To do ->
Repeat each entry word for word; the images are not part of the copy.

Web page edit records
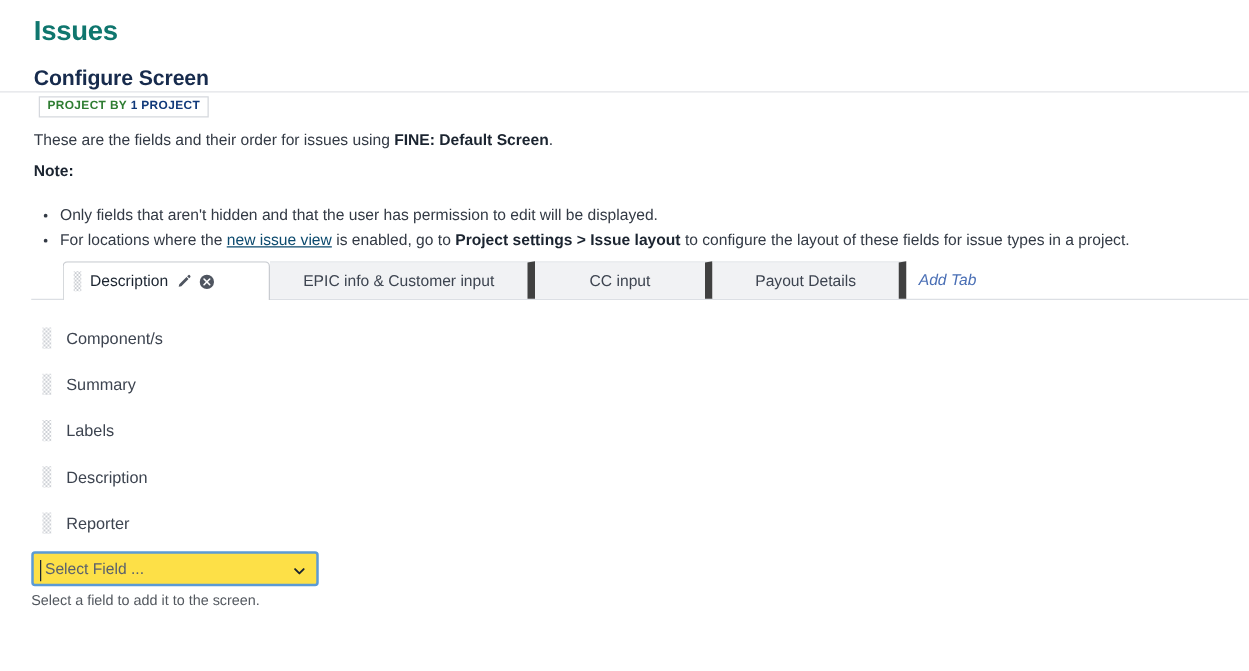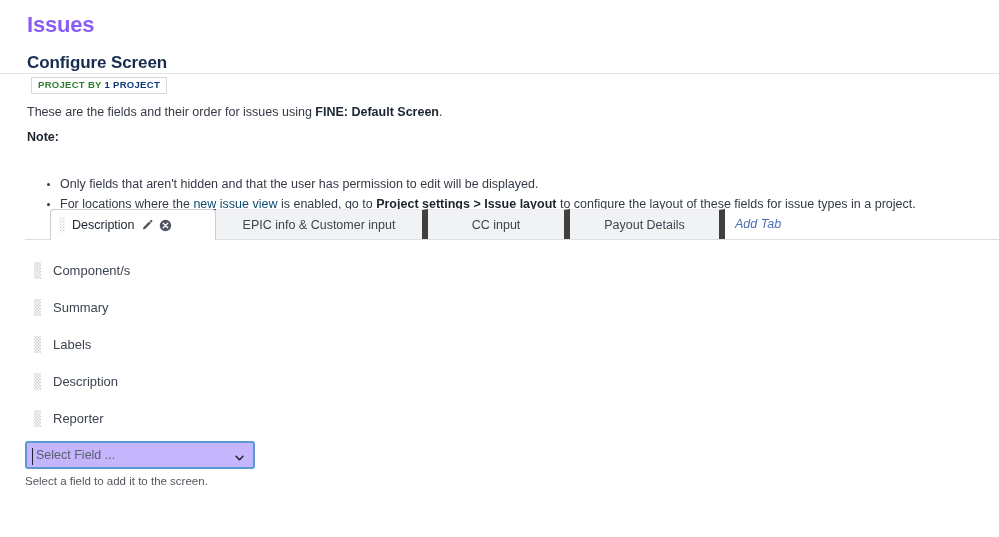--- a/index.html
+++ b/index.html
@@ -17,21 +17,21 @@
     -webkit-font-smoothing: antialiased;
   }
 
   
   .page-title {
     position: absolute;
     left: 27px;
     top: 12px;
     font-size: 22px;
     font-weight: bold;
-    color: #8b5cf6;
+    color: #0f766e;
     letter-spacing: -0.2px;
   }
 
   
   .section-heading {
     position: absolute;
     left: 27px;
     top: 53px;
     font-size: 17px;
     font-weight: bold;
@@ -84,21 +84,21 @@
     left: 27px;
     top: 130px;
     font-size: 12.5px;
     font-weight: bold;
     color: #1b2430;
   }
   .note-list {
     position: absolute;
     left: 27px;
     top: 158px;
-    margin: 16px;
+    margin: 4px;
     padding: 0;
     list-style: none;
     font-size: 12.5px;
     color: #333a45;
   }
   .note-list li {
     position: relative;
     padding-left: 17px;
     line-height: 20px;
     white-space: nowrap;
@@ -235,21 +235,21 @@
   
   .select-wrap {
     position: absolute;
     left: 25px;
     top: 441px;
     width: 230px;
     height: 28px;
     box-sizing: border-box;
     border: 2px solid #5b9bd5;
     border-radius: 3px;
-    background: #c4b5fd;
+    background: #fde047;
     display: flex;
     align-items: center;
   }
   .select-caret-bar {
     position: absolute;
     left: 5px;
     top: 5px;
     width: 1px;
     height: 17px;
     background: #1b2430;

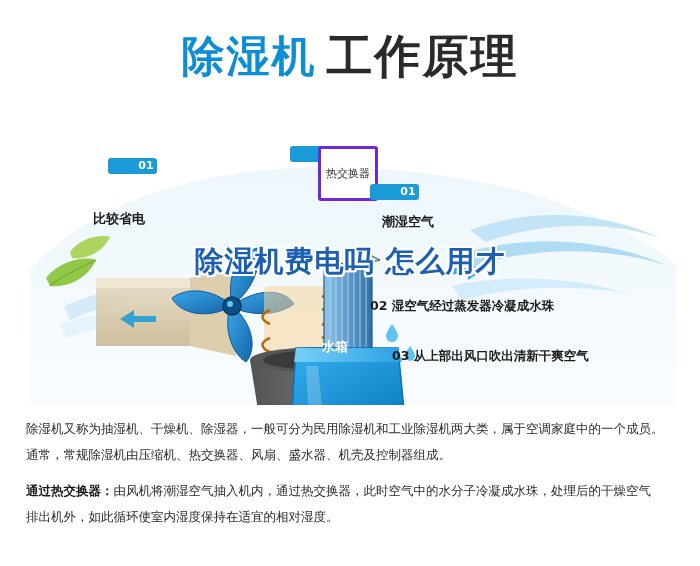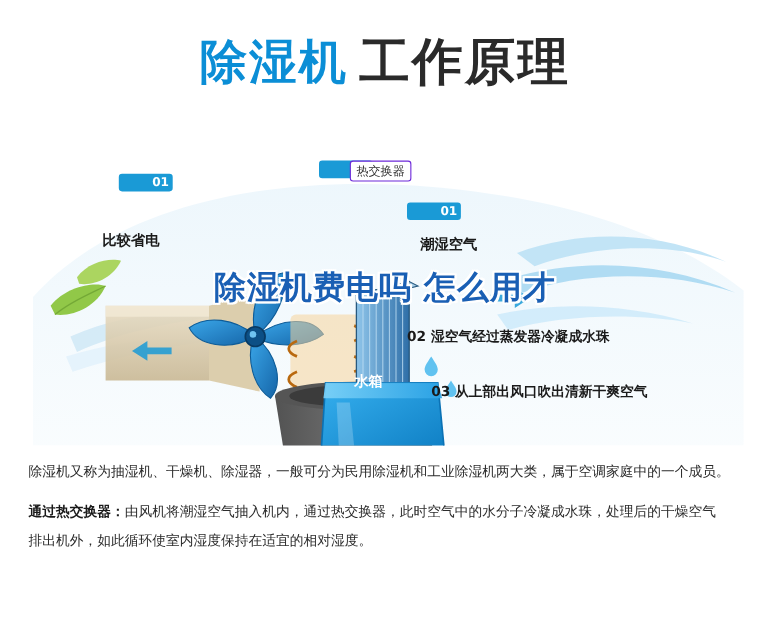--- a/index.html
+++ b/index.html
@@ -82,23 +82,23 @@
     color: #1a1a1a;
     white-space: nowrap;
   }
   .lbl-box {
     position: absolute;
     font-family: "DejaVu Sans", sans-serif;
     font-size: 11px;
     color: #333333;
     white-space: nowrap;
     background: #ffffff;
-    border: 1px solid #6d28d9;
+    border: 3px solid #6d28d9;
     border-radius: 3px;
-    padding: 1px 5px;
+    padding: 17px 5px;
   }
   .lbl-white {
     position: absolute;
     font-family: "DejaVu Sans", sans-serif;
     font-size: 13px;
     font-weight: bold;
     color: #ffffff;
     white-space: nowrap;
   }
   .desc {
@@ -301,17 +301,18 @@
     <div class="desc" style="left:370px; top:188px;">02 湿空气经过蒸发器冷凝成水珠</div>
     <div class="desc" style="left:392px; top:238px;">03 从上部出风口吹出清新干爽空气</div>
   </div>
 
   <div class="watermark">
     <div class="wm-line">除湿机费电吗 怎么用才</div>
   </div>
 
   <div class="body-text">
     <p class="para">除湿机又称为抽湿机、干燥机、除湿器，一般可分为民用除湿机和工业除湿机两大类，属于空调家庭中的一个成员。</p>
+    <p class="para">通常，常规除湿机由压缩机、热交换器、风扇、盛水器、机壳及控制器组成。</p>
     <p class="para para2"><span class="lead">通过热交换器：</span><span>由风机将潮湿空气抽入机内，通过热交换器，此时空气中的水分子冷凝成水珠，处理后的干燥空气</span></p>
     <p class="para">排出机外，如此循环使室内湿度保持在适宜的相对湿度。</p>
   </div>
 
 </div>
 
 </body></html>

Solution below ->
--- a/index.html
+++ b/index.html
@@ -17,21 +17,21 @@
     -webkit-font-smoothing: antialiased;
   }
 
   
   .page-title {
     position: absolute;
     left: 27px;
     top: 12px;
     font-size: 22px;
     font-weight: bold;
-    color: #8b5cf6;
+    color: #0f766e;
     letter-spacing: -0.2px;
   }
 
   
   .section-heading {
     position: absolute;
     left: 27px;
     top: 53px;
     font-size: 17px;
     font-weight: bold;
@@ -84,21 +84,21 @@
     left: 27px;
     top: 130px;
     font-size: 12.5px;
     font-weight: bold;
     color: #1b2430;
   }
   .note-list {
     position: absolute;
     left: 27px;
     top: 158px;
-    margin: 16px;
+    margin: 4px;
     padding: 0;
     list-style: none;
     font-size: 12.5px;
     color: #333a45;
   }
   .note-list li {
     position: relative;
     padding-left: 17px;
     line-height: 20px;
     white-space: nowrap;
@@ -235,21 +235,21 @@
   
   .select-wrap {
     position: absolute;
     left: 25px;
     top: 441px;
     width: 230px;
     height: 28px;
     box-sizing: border-box;
     border: 2px solid #5b9bd5;
     border-radius: 3px;
-    background: #c4b5fd;
+    background: #fde047;
     display: flex;
     align-items: center;
   }
   .select-caret-bar {
     position: absolute;
     left: 5px;
     top: 5px;
     width: 1px;
     height: 17px;
     background: #1b2430;

--- a/index.html
+++ b/index.html
@@ -82,23 +82,23 @@
     color: #1a1a1a;
     white-space: nowrap;
   }
   .lbl-box {
     position: absolute;
     font-family: "DejaVu Sans", sans-serif;
     font-size: 11px;
     color: #333333;
     white-space: nowrap;
     background: #ffffff;
-    border: 1px solid #6d28d9;
+    border: 3px solid #6d28d9;
     border-radius: 3px;
-    padding: 1px 5px;
+    padding: 17px 5px;
   }
   .lbl-white {
     position: absolute;
     font-family: "DejaVu Sans", sans-serif;
     font-size: 13px;
     font-weight: bold;
     color: #ffffff;
     white-space: nowrap;
   }
   .desc {
@@ -301,17 +301,18 @@
     <div class="desc" style="left:370px; top:188px;">02 湿空气经过蒸发器冷凝成水珠</div>
     <div class="desc" style="left:392px; top:238px;">03 从上部出风口吹出清新干爽空气</div>
   </div>
 
   <div class="watermark">
     <div class="wm-line">除湿机费电吗 怎么用才</div>
   </div>
 
   <div class="body-text">
     <p class="para">除湿机又称为抽湿机、干燥机、除湿器，一般可分为民用除湿机和工业除湿机两大类，属于空调家庭中的一个成员。</p>
+    <p class="para">通常，常规除湿机由压缩机、热交换器、风扇、盛水器、机壳及控制器组成。</p>
     <p class="para para2"><span class="lead">通过热交换器：</span><span>由风机将潮湿空气抽入机内，通过热交换器，此时空气中的水分子冷凝成水珠，处理后的干燥空气</span></p>
     <p class="para">排出机外，如此循环使室内湿度保持在适宜的相对湿度。</p>
   </div>
 
 </div>
 
 </body></html>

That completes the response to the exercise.